Alexandre veio para Campinas para trabalhar com paisagismo, prestando serviço para arquitetos, fazendo projetos e um trabalho autônomo voltado ao paisagismo sustentável. Para ele "o paisagismo andava se desvirtuando, virando moda, utilizando muitas plantas exóticas que vieram de fora, só preocupado com a estética". Para mudar o rumo dessa tendência e colocar significado em seu trabalho, o agrônomo ecológico começou a incorporar mais sustentabilidade em seus projetos. O primeiro passo foi retomar o uso de plantas nativas, selecionar plantas que não são muito exigentes em água e usar materiais e insumos que não causem impacto na natureza. Até os reciclados em cachepôs e vasos passaram a ser incentivados. "Muitos materiais só precisam de uma mão de tinta, de uma arte na construção para ganharem vida nova. Ficam bonitos e não é necessário comprar novo, há muitas maneiras de fazer", defende. Com isso, sua ideia de mudar a forma de consumo, de ser mais consciente, ganha força.

Até na hora de comprar os insumos necessários, ele orienta para buscar aqueles que não agridem o ambiente, que mantenham o equilíbrio com a natureza.
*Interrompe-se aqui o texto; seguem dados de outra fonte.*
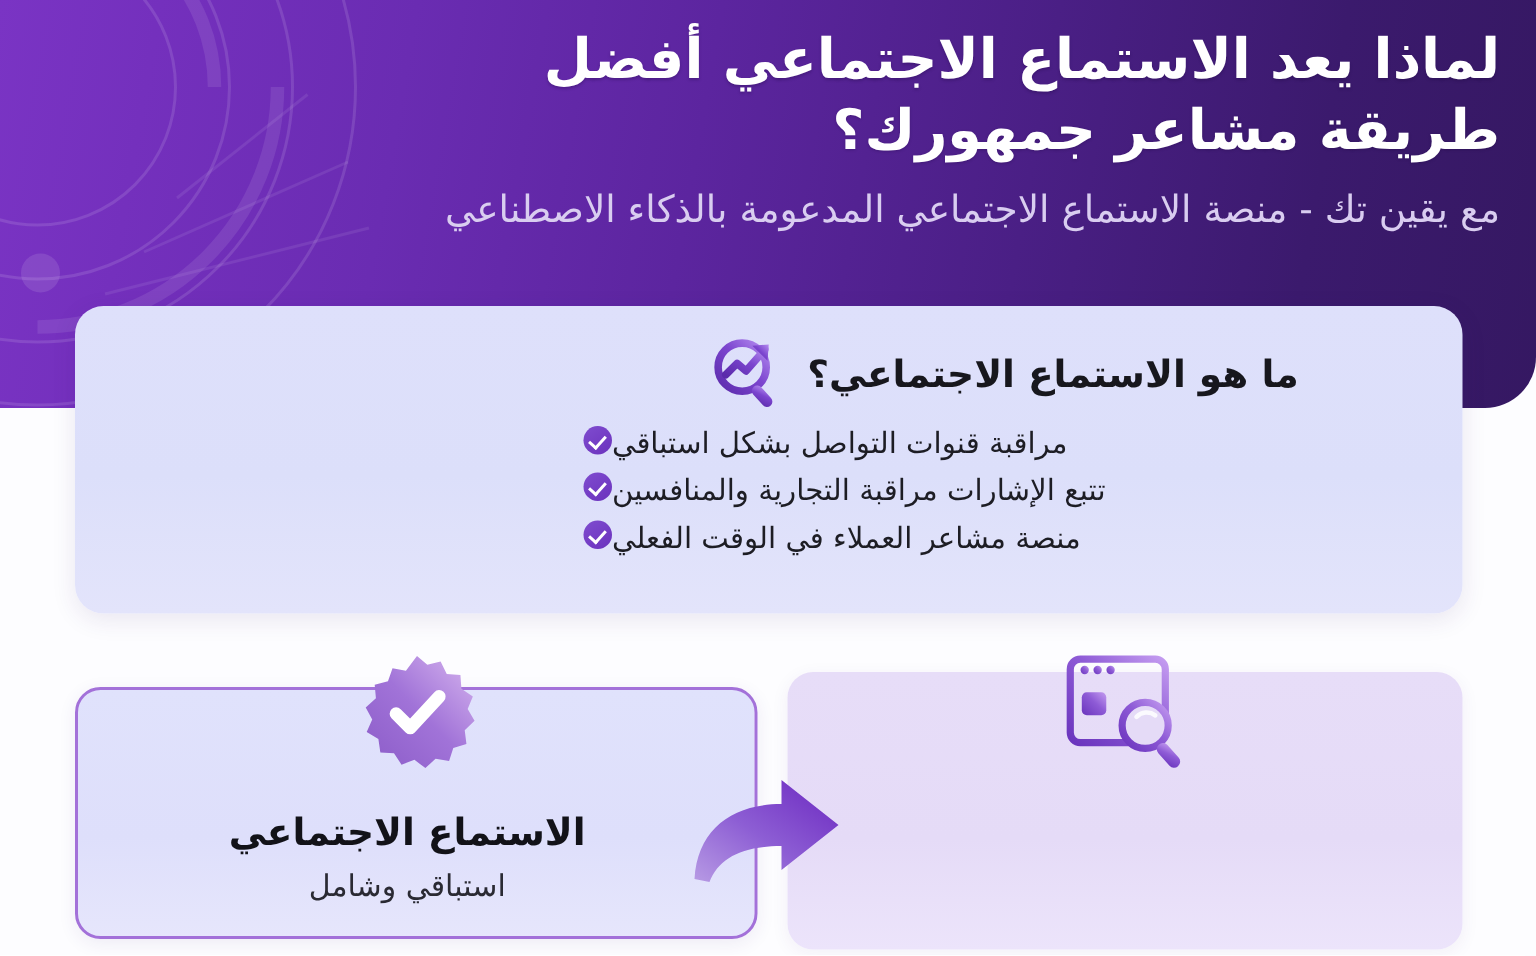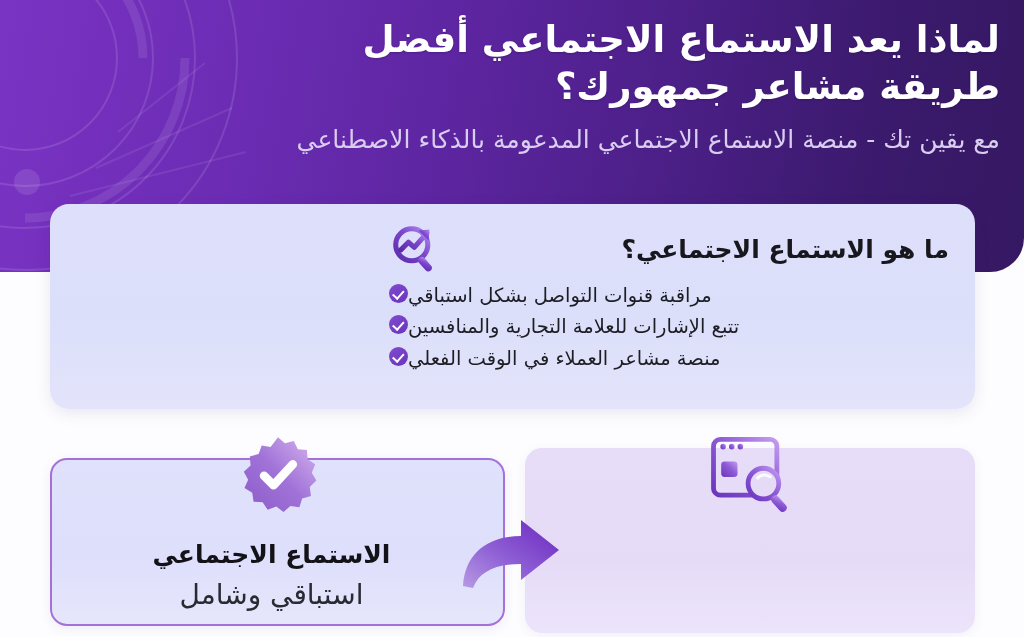--- a/index.html
+++ b/index.html
@@ -101,7 +101,7 @@
     display: flex;
     flex-direction: row-reverse;
     align-items: center;
-    justify-content: space-between;
+    justify-content: center;
     gap: 12px;
     height: 58px;
   }

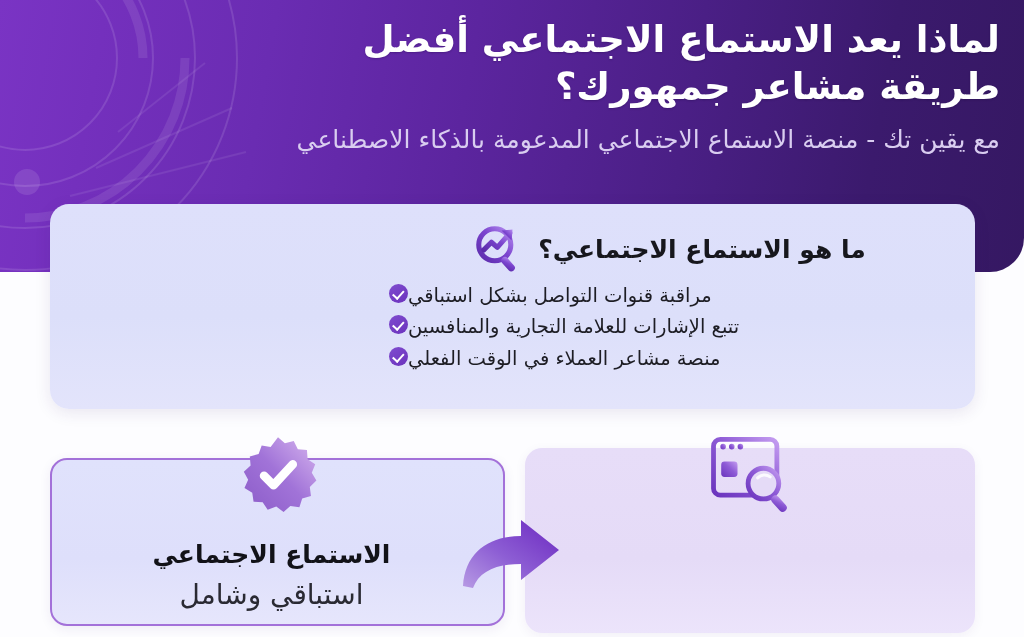--- a/index.html
+++ b/index.html
@@ -288,7 +288,7 @@
         </li>
         <li class="bullet">
           <span class="bullet-check"></span>
-          <span class="bullet-text">تتبع الإشارات للعلامة التجارية والمنافسين</span>
+          <span class="bullet-text">تتبع الإشارات مراقبة التجارية والمنافسين</span>
         </li>
         <li class="bullet">
           <span class="bullet-check"></span>

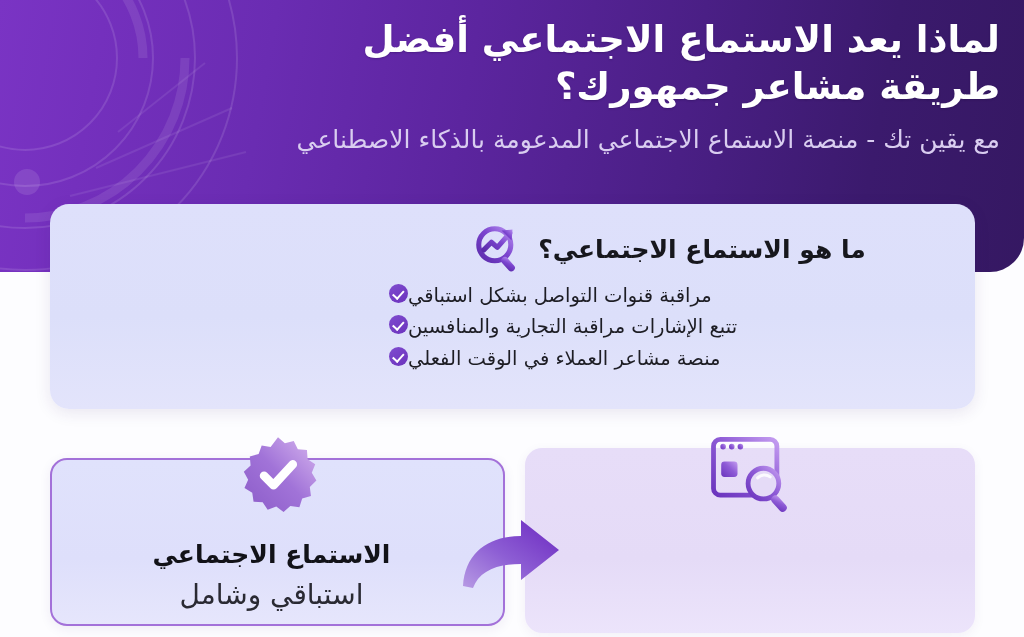--- a/index.html
+++ b/index.html
@@ -197,7 +197,7 @@
   }
   .cmp-sub {
     color: #2a2a33;
-    font-size: 28px;
+    font-size: 20px;
     font-weight: 400;
     line-height: 1.2;
     margin: 8px 0 0 0;

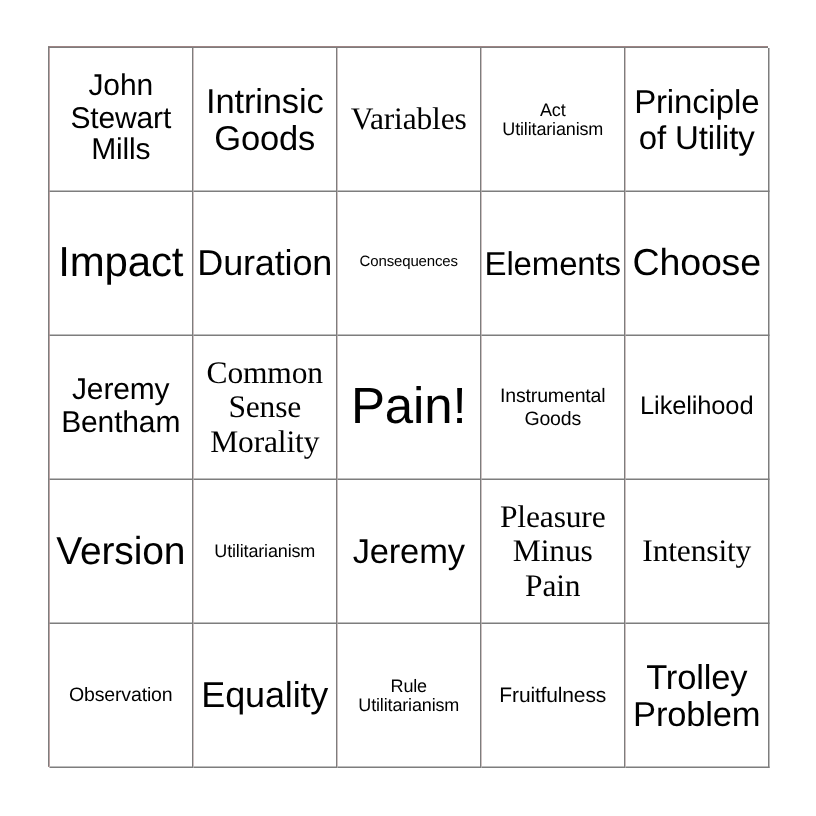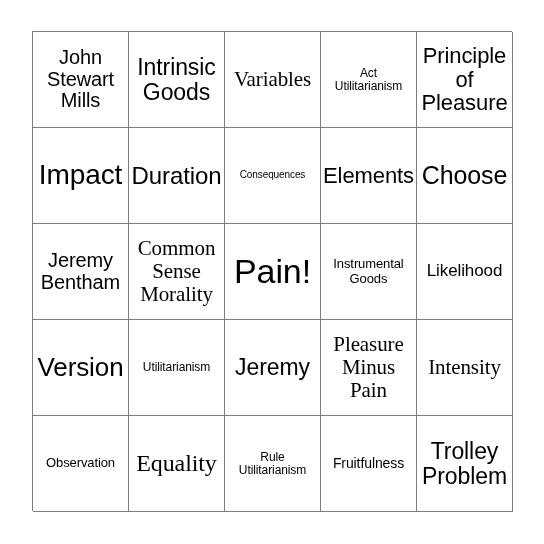--- a/index.html
+++ b/index.html
@@ -85,7 +85,7 @@
     </div>
     <div class="bingo-cell fs-m3" style="border-right-color: rgb(125, 125, 125); border-bottom-color: rgb(125, 125, 125);">
       <span class="cell-text" style="color: rgb(0, 0, 0);">Principle
-of Pleasure</span>
+of Utility</span>
     </div>
     <div class="bingo-cell fs-xl2" style="border-right-color: rgb(125, 125, 125); border-bottom-color: rgb(125, 125, 125);">
       <span class="cell-text" style="color: rgb(0, 0, 0);">Impact</span>

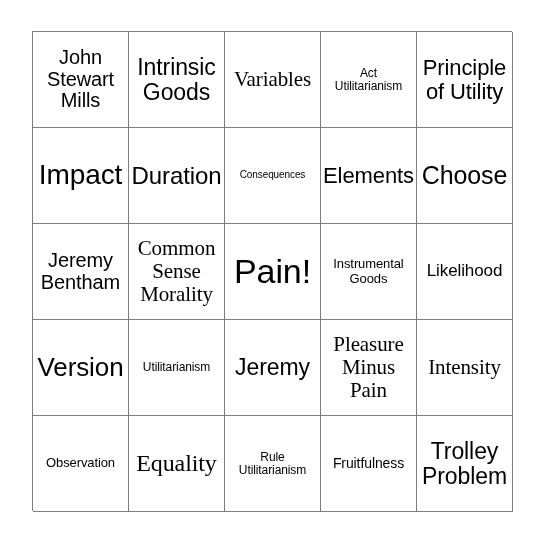--- a/index.html
+++ b/index.html
@@ -141,7 +141,7 @@
     <div class="bingo-cell fs-xs2" style="border-right-color: rgb(125, 125, 125); border-bottom-color: rgb(125, 125, 125);">
       <span class="cell-text" style="color: rgb(0, 0, 0);">Observation</span>
     </div>
-    <div class="bingo-cell fs-l2" style="border-right-color: rgb(125, 125, 125); border-bottom-color: rgb(125, 125, 125); font-family: Liberation Serif, serif;">
+    <div class="bingo-cell fs-l2" style="border-right-color: rgb(125, 125, 125); border-bottom-color: rgb(125, 125, 125);">
       <span class="cell-text" style="color: rgb(0, 0, 0);">Equality</span>
     </div>
     <div class="bingo-cell fs-xs" style="border-right-color: rgb(125, 125, 125); border-bottom-color: rgb(125, 125, 125);">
Embora essa não seja ainda uma tendência dominante no mercado, existe um nicho de consumidores que aderem a essas ideias, principalmente entre pessoas que já se engajam em algum movimento ambiental.

Sobre a aceitação dessas ideias no mercado, Alexandre pondera que tudo que é visto como novidade, até que se torne realidade, exige um tempo de maturação. "Os retornos que tenho são os melhores possíveis, acredito que estamos em um processo de desmistificação. Aos poucos, as pessoas vão conhecendo, pensando a respeito, criando consciência, aderindo. É lento, mas a sobrevivência - nossa e do planeta - depende dessas pequenas atitudes, temos essa responsabilidade social, de movimentar uma economia sustentável, abrangendo cada vez mais pessoas. E isso a gente só consegue mostrando que é possível".